Seguendo il filo delle doglianze, che la Corte a quanto pare sembrerebbe intenzionata almeno parzialmente a raccogliere, si può giungere alla conclusione che la Costituzione italiana osta, per una ragione o per altra, all'adozione di qualunque sistema elettorale oggi in uso nelle maggiori democrazie parlamentari europee e che l'unico sistema pacificamente conforme alla Costituzione più bella del mondo sia quello proporzionale puro con preferenze, che riporterebbe politicamente ai non gloriosi fasti dell'Italia primo-repubblicana.
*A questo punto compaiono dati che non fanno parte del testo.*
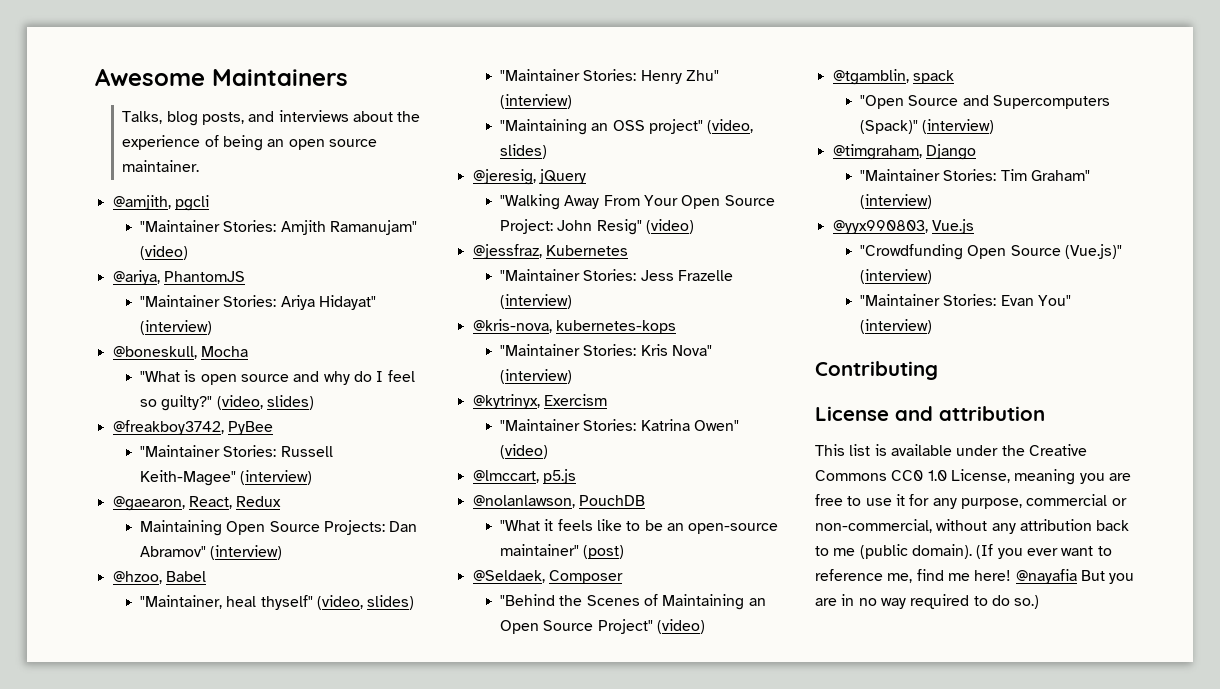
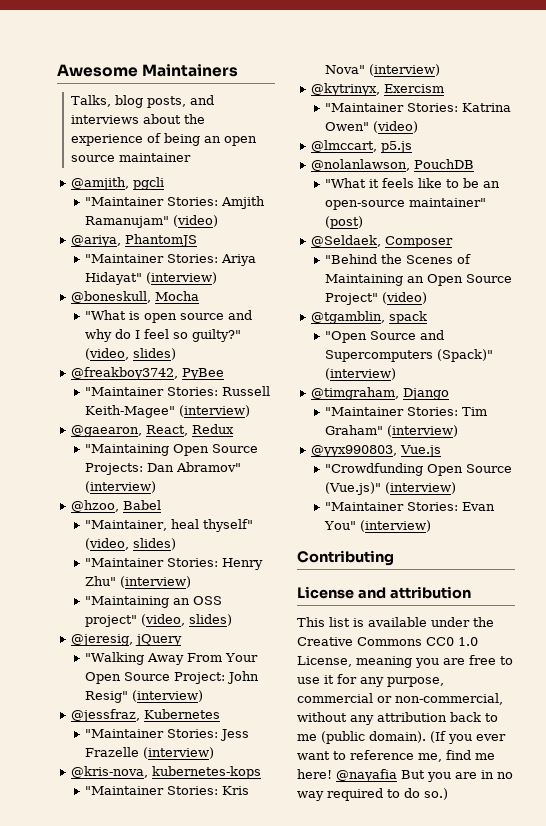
[122,160,200,172] maintainer. -> [119,153,192,162] maintainer
[139,520,222,536] Maintaining -> [84,444,169,456] "Maintaining
[645,219,694,234] (video) -> [131,690,203,702] (interview)

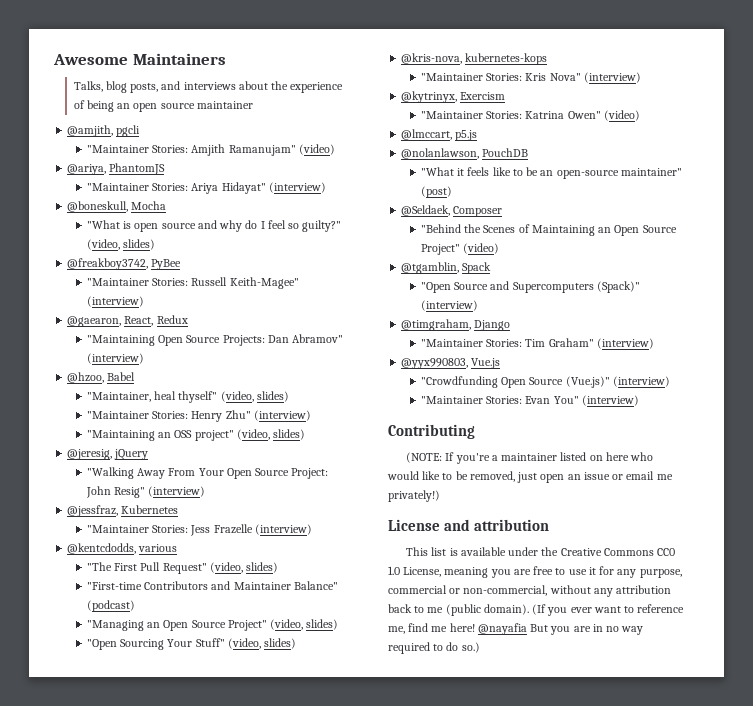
(214, 753) none -> [67,543,178,554] [86,562,279,574] [86,581,338,590] [86,600,135,612] [86,619,339,631] [86,638,297,650] // @kentcdodds, various // "The First Pull Request" (video, slides) // "First-time Contributors and Maintainer Balance" (podcast) // "Managing an Open Source Project" (video, slides) // "Open Sourcing Your Stuff" (video, slides)
[388,311,427,324] spack -> [462,262,492,274] Spack
(394, 558) none -> [406,452,654,464] [387,471,673,483] [388,490,440,502] // (NOTE: If you're a maintainer listed on here who would like to be removed, just open an issue or email me privately!)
Visto però che le leggi elettorali non servono a scattare la fotografia più precisa e fedele degli umori dell'opinione pubblica, ma a garantire l'efficienza del sistema democratico - impegno che comporta l'esercizio di una responsabilità politica - una giurisprudenza costituzionale particolarmente interventistica, più che un fattore di garanzia istituzionale, diventa una sorta di contropotere giudiziario. In nome, per di più, di un "principio di ragionevolezza" che sborda pericolosamente dai confini del giuridico, per sfondare quelli del politico.

Per troppo tempo in Italia ci siano illusi della forza taumaturgica di legislazioni elettorali ortopediche, in grado di correggere i difetti e orientare l'evoluzione del sistema politico e di migliorare insieme la qualità dei partiti, delle camere e degli esecutivi. Ora, a quanto pare, sembra doveroso ostentare fiducia e rendere omaggio a questa forma paradossale di "governo dei giudici". Non ci sembra sinceramente un passo avanti, ma un ennesimo passo indietro.